═══ RECORDS FOR PROCESSING ═══

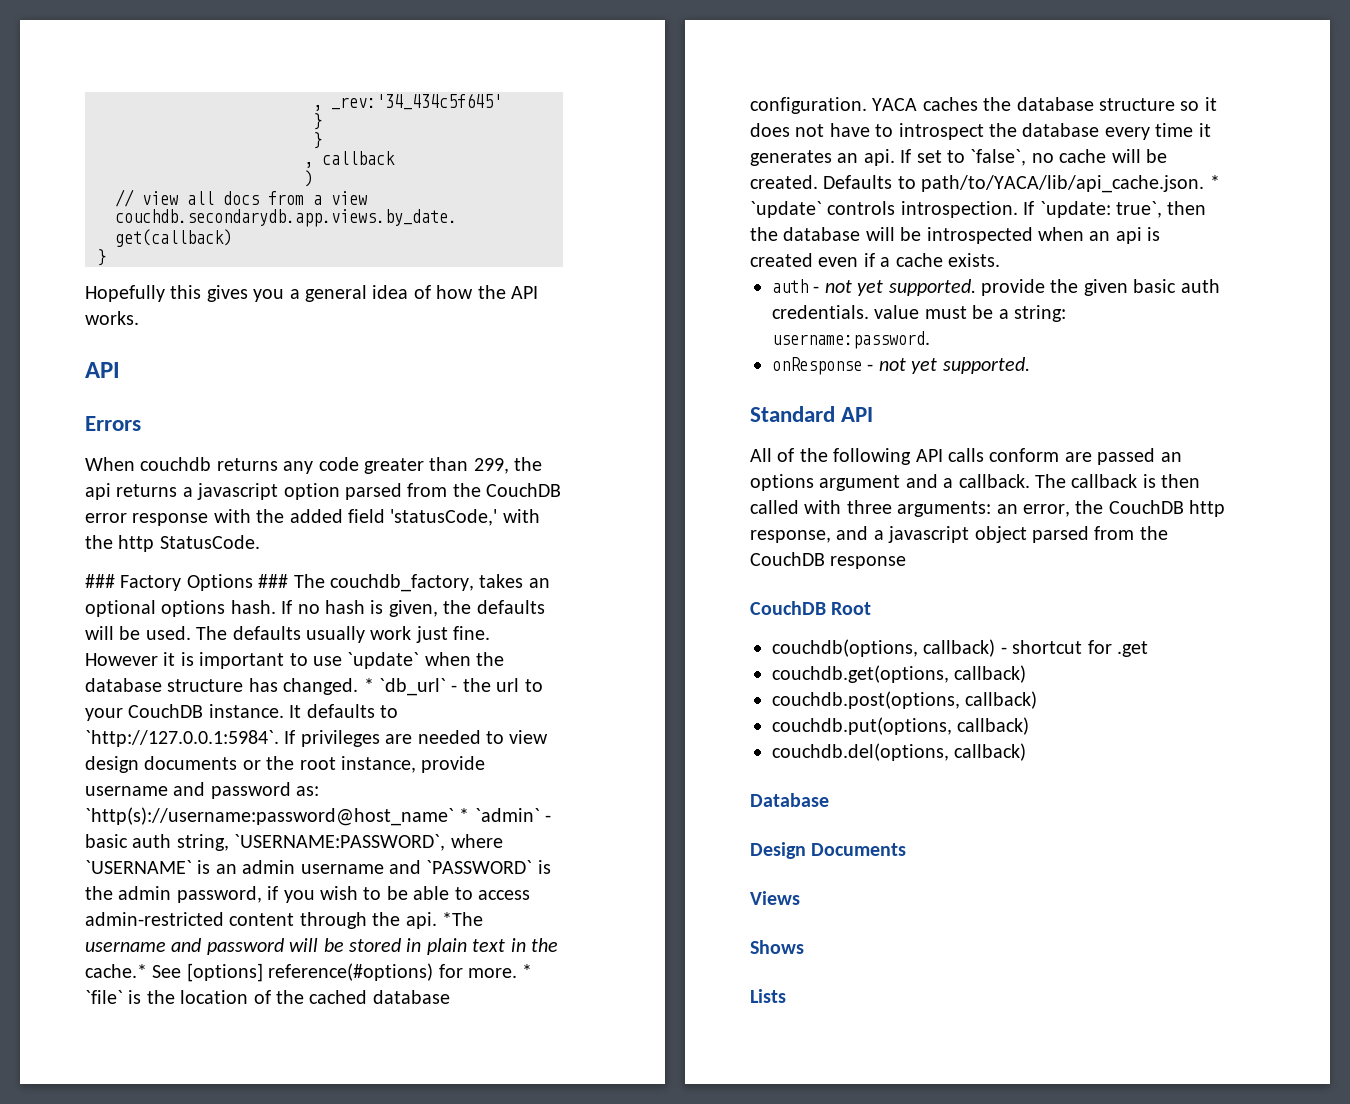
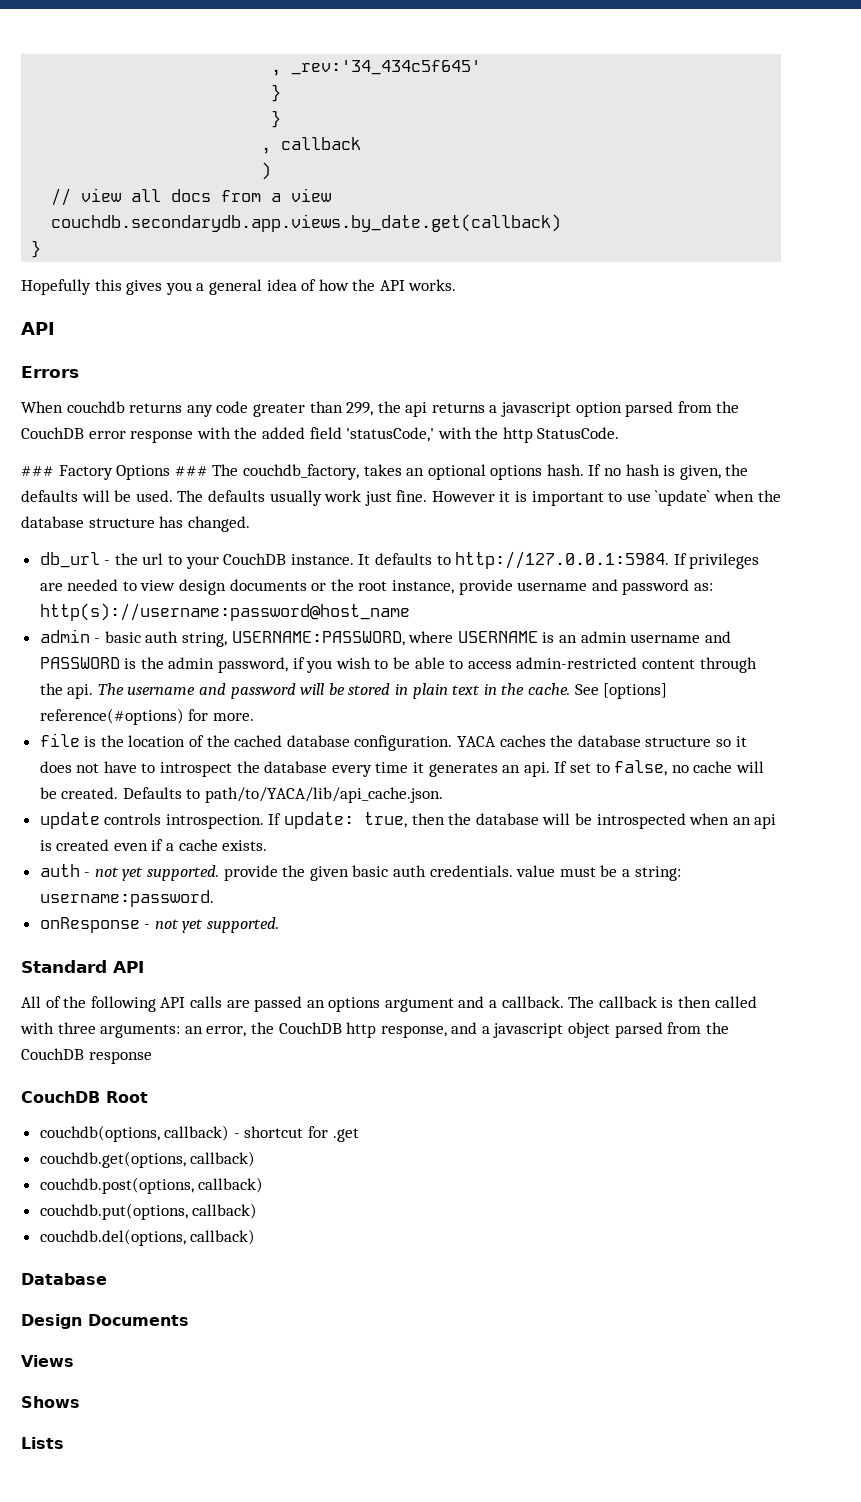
[363,678,446,696] * `db_url` -> [39,552,100,568] // db_url
[85,730,279,747] `http://127.0.0.1:5984`. -> [455,551,670,569] http://127.0.0.1:5984.
[85,807,540,826] `http(s)://username:password@host_name` * `admin` -> [39,603,410,621] [39,629,90,643] http(s)://username:password@host_name // admin
[234,834,503,851] [85,860,192,874] `USERNAME:PASSWORD`, where `USERNAME` -> [231,631,538,646] USERNAME:PASSWORD, where USERNAME
[426,860,533,874] `PASSWORD` -> [39,657,120,669] PASSWORD
[441,912,483,926] *The -> [97,683,124,695] The
[85,964,147,978] cache.* -> [527,683,570,695] cache.
[522,964,533,978] [85,990,123,1004] * `file` -> [39,733,80,747] // file
[970,149,1027,166] `false`, -> [614,760,668,776] false,
[1209,175,1220,189] [750,201,822,218] * `update` -> [39,812,100,829] // update
[1039,201,1162,218] `update: true`, -> [284,812,408,829] update: true,
[989,448,1060,462] conform -> (222, 1002) none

═══

WORK REQUEST: Repeat precisely the lines of the data starting at the one containing "http(s)://username:password@host_name // admin", last line included.

WRITTEN REPLY:
[85,807,540,826] `http(s)://username:password@host_name` * `admin` -> [39,603,410,621] [39,629,90,643] http(s)://username:password@host_name // admin
[234,834,503,851] [85,860,192,874] `USERNAME:PASSWORD`, where `USERNAME` -> [231,631,538,646] USERNAME:PASSWORD, where USERNAME
[426,860,533,874] `PASSWORD` -> [39,657,120,669] PASSWORD
[441,912,483,926] *The -> [97,683,124,695] The
[85,964,147,978] cache.* -> [527,683,570,695] cache.
[522,964,533,978] [85,990,123,1004] * `file` -> [39,733,80,747] // file
[970,149,1027,166] `false`, -> [614,760,668,776] false,
[1209,175,1220,189] [750,201,822,218] * `update` -> [39,812,100,829] // update
[1039,201,1162,218] `update: true`, -> [284,812,408,829] update: true,
[989,448,1060,462] conform -> (222, 1002) none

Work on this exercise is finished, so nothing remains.